DOI : https://doi.org/10.5281/zenodo.19945543
- Open Access

- Authors : Kanimozhi M, Mohamed Anas M, Shaik Mafidh, Ponnam Sai Siddhardha
- Paper ID : IJERTV15IS042778
- Volume & Issue : Volume 15, Issue 04 , April – 2026
- Published (First Online): 01-05-2026
- ISSN (Online) : 2278-0181
- Publisher Name : IJERT
- License:
This work is licensed under a Creative Commons Attribution 4.0 International License
HS-TransTCN: A Horizon-Specialized Hybrid Transformer – TCN Model for Multi-Step Time Series Forecasting
Kanimozhi M
Assistant Professor Department of AIDS Dhanalakshmi Srinivasan University Samayapuram, Trichy, Tamilnadu, India
Mohamed Anas M
4th year, B.Tech AIDS Dhanalakshmi Srinivasan University Samayapuram, Trichy, Tamilnadu, India
Shaik Mafidh
4th year, B.Tech AIDS Dhanalakshmi Srinivasan University Samayapuram, Trichy, Tamilnadu, India
Ponnam Sai Siddhardha
4th year, B.Tech AIDS Dhanalakshmi Srinivasan University Samayapuram, Trichy, Tamilnadu, India
Abstract – Time series forecasting is a critical task across domains such as finance, weather prediction, and energy systems. Traditional statistical models often fail to capture the complex temporal dependencies present in modern datasets. Deep learning approaches such as Transformers and Temporal Convolutional Networks (TCNs) have individually demonstrated strong improvements, yet each carries inherent architectural limitations: Transformers excel at modeling long-range dependencies but may overlook fine-grained local patterns, while TCNs efficiently capture short-term features but lack global contextual awareness. In this paper, we propose HS-TransTCN, a horizon-specialized hybrid deep learning architecture that integrates both models through a learnable gating mechanism. The model dynamically combines short-term and long-term temporal representations for improved multi-step forecasting. A horizon-weighted loss function is introduced to balance prediction accuracy across different forecast steps. The model is evaluated on real-world stock price time series from Yahoo Finance, using MAE and RMSE as primary metrics. Experimental results demonstrate that HS-TransTCN outperforms all standalone baseline models, achieving an MAE of 16.2 and RMSE of 21.9 with an accuracy of 88.7%, while a Streamlit-based interactive dashboard provides real-time forecasting and visualization.
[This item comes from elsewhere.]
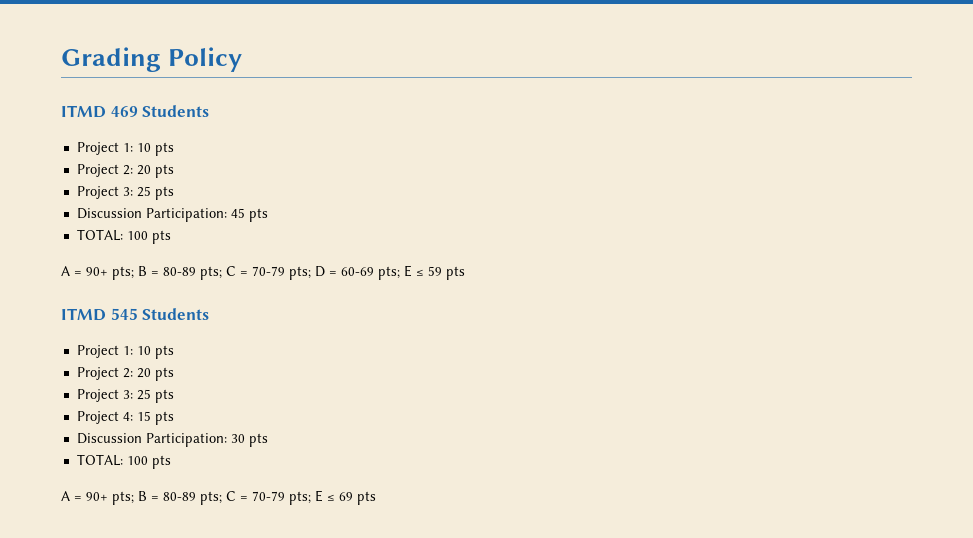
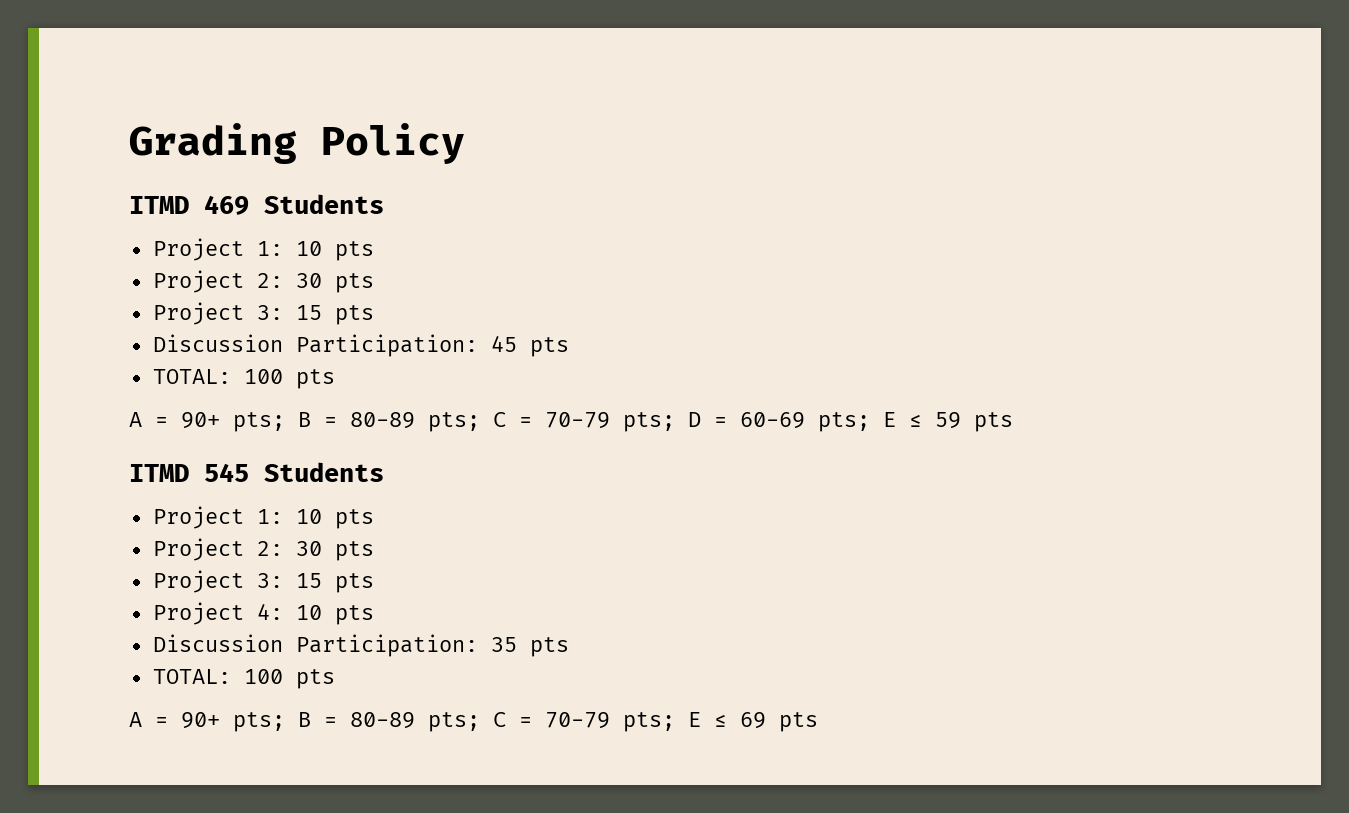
[136,164,174,178] [76,186,151,199] 20 pts // Project 3: 25 -> [295,273,374,293] [152,302,322,325] 30 pts // Project 3: 15
[136,367,174,381] [76,389,151,402] 20 pts // Project 3: 25 -> [295,541,374,561] [152,570,322,593] 30 pts // Project 3: 15
[136,411,174,425] [76,433,245,447] 15 pts // Discussion Participation: 30 -> [295,605,374,625] [152,634,517,657] 10 pts // Discussion Participation: 35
Keywords Time Series Forecasting; Transformer; Temporal Convolutional Network; Hybrid Model; Deep Learning; Multi-Step Prediction; Attention Mechanism; Stock Prediction; Streamlit Dashboard
-
INTRODUCTION
Time series forecasting refers to the task of predicting future values of a sequence based on its historical observations. It has wide-ranging applications in financial markets, energy demand forecasting, traffic prediction, and healthcare analytics. Accurate forecasting enables informed decision-making and efficient resource management across these domains. Traditional statistical models such as AutoRegressive Integrated Moving Average (ARIMA) and its seasonal variant SARIMA assume linear relationships and stationarity of the underlying data. These assumptions severely limit their applicability to real-world datasets that exhibit non-linear and dynamic behavior, particularly in financial markets where volatility, sudden regime changes, and non-stationarity are inherent characteristics.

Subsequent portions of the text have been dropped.